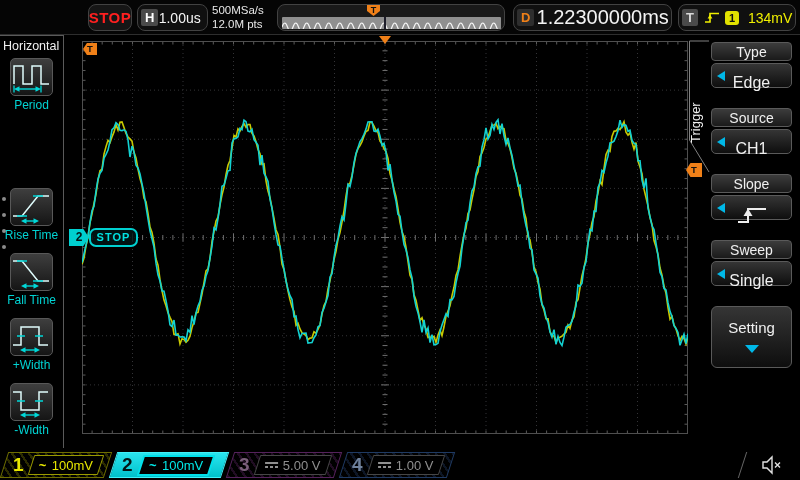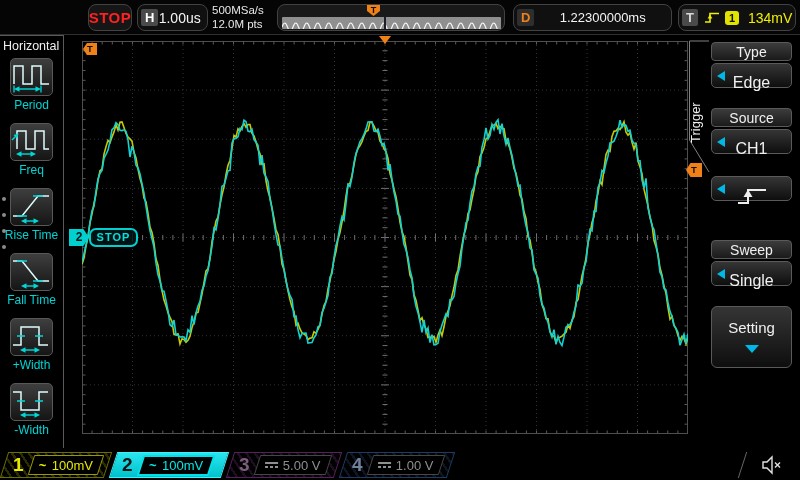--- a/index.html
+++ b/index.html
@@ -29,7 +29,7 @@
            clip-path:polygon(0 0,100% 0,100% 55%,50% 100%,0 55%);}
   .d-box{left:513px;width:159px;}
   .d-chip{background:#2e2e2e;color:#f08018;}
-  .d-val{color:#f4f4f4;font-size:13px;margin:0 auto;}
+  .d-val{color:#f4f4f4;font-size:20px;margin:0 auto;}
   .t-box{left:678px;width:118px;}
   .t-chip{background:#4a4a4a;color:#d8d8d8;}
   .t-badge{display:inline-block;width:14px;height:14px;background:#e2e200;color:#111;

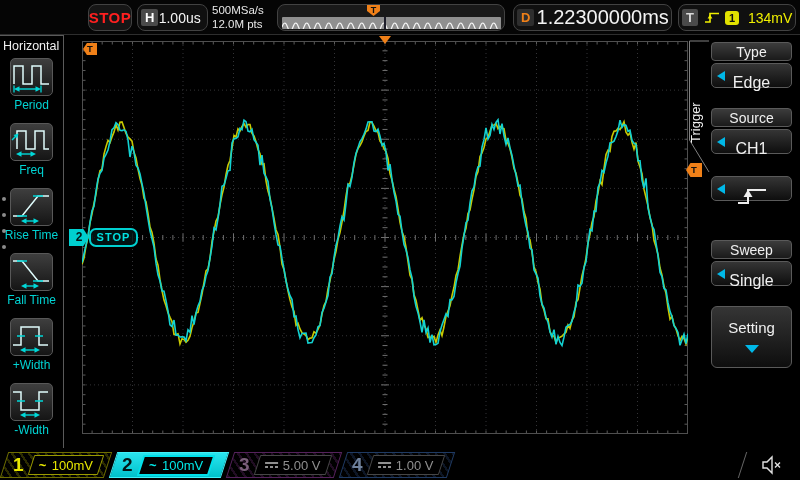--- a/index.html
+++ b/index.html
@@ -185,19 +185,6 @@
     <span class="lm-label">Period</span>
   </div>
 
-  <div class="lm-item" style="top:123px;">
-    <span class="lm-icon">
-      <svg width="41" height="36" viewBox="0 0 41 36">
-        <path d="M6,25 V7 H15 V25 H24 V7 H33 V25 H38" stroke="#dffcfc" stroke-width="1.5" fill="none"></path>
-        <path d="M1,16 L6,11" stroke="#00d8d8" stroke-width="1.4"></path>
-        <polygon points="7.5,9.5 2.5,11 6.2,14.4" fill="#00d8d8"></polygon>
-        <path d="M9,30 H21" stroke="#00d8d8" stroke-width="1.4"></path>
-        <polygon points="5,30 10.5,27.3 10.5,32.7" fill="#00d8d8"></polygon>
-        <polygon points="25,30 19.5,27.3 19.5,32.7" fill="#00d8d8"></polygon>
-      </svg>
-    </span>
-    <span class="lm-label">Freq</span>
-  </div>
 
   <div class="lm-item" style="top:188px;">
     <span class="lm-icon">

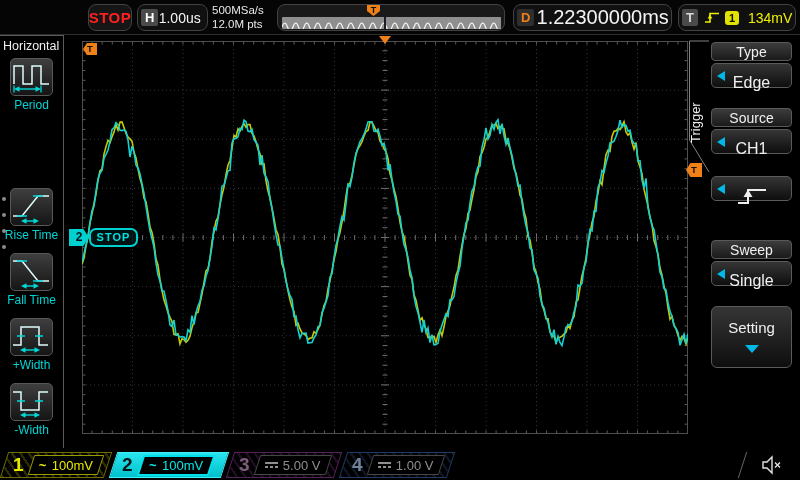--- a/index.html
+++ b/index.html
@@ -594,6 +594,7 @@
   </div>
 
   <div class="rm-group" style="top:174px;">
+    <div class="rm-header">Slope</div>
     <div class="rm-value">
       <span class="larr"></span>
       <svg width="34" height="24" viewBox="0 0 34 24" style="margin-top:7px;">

____

What is required
Nothing but a number is wanted here: the count of lines in the listing with the word "height".

Answer area
3